__About this exercise__
From the entries that follow, copy each line containing the word "Żołnierze".

__Data for this task__

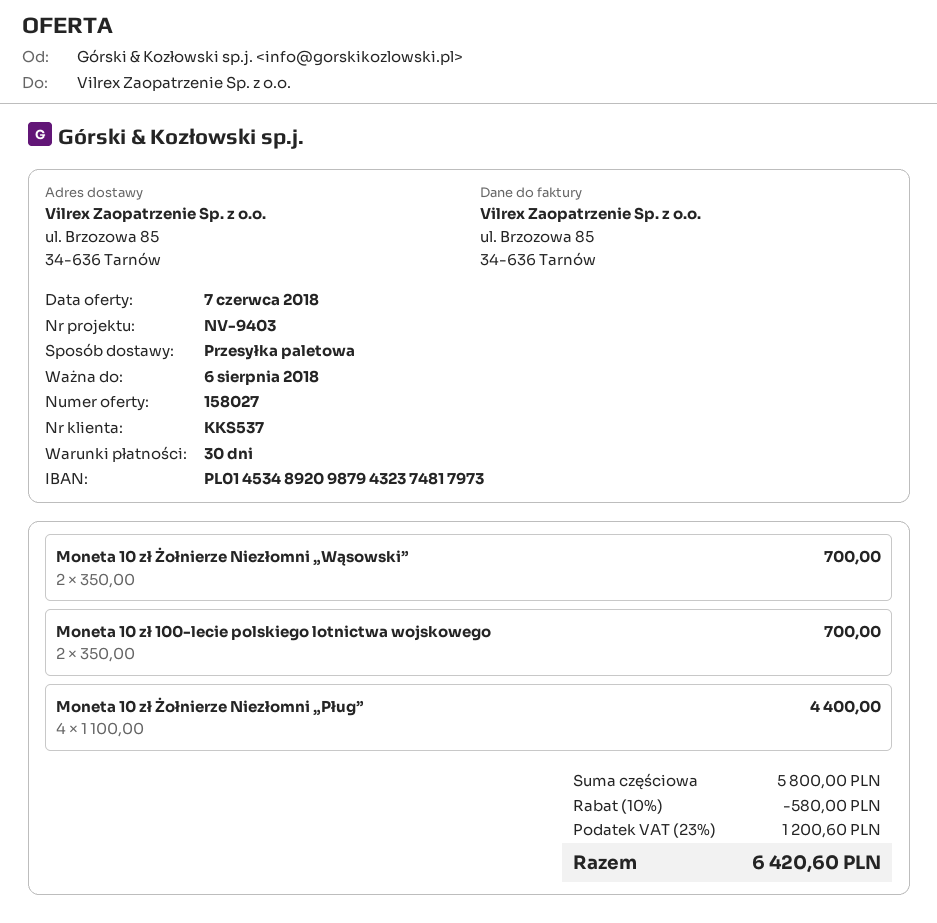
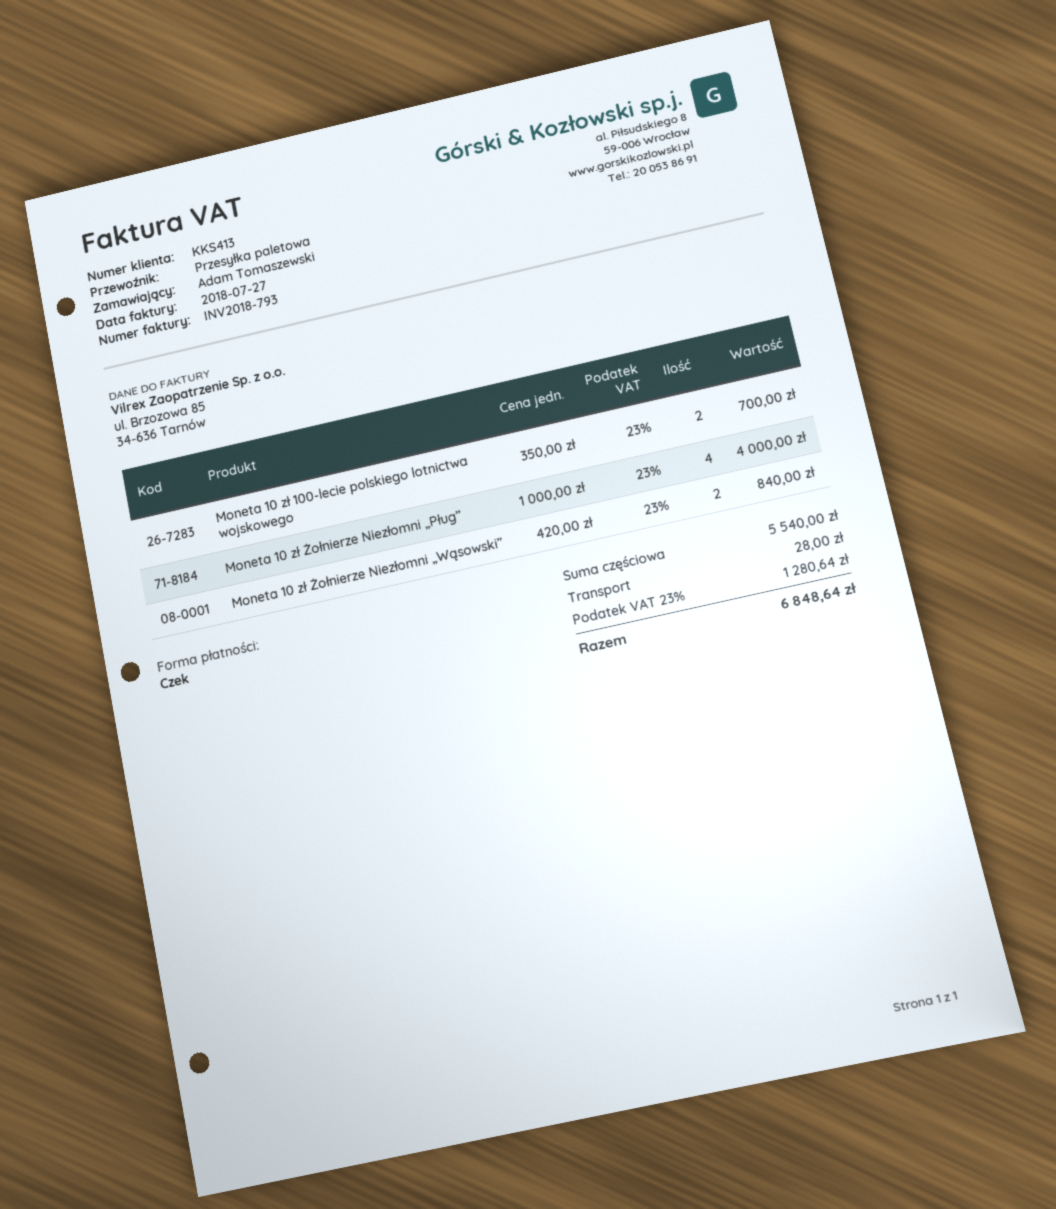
customer number: KKS537 -> KKS413
Moneta 10 zł Żołnierze Niezłomni „Wąsowski”: 2 x 350.00 = 700.00 -> 2 x 420.00 = 840.00
Moneta 10 zł Żołnierze Niezłomni „Pług”: 4 x 1100.00 = 4400.00 -> 4 x 1000.00 = 4000.00
subtotal: 5800.00 -> 5540.00
discount: 10% = 580.00 -> none
shipping: none -> 28.00
tax: 23% = 1200.60 -> 23% = 1280.64
total: 6420.60 -> 6848.64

__Exercise answer__
Moneta 10 zł Żołnierze Niezłomni „Wąsowski”: 2 x 350.00 = 700.00 -> 2 x 420.00 = 840.00
Moneta 10 zł Żołnierze Niezłomni „Pług”: 4 x 1100.00 = 4400.00 -> 4 x 1000.00 = 4000.00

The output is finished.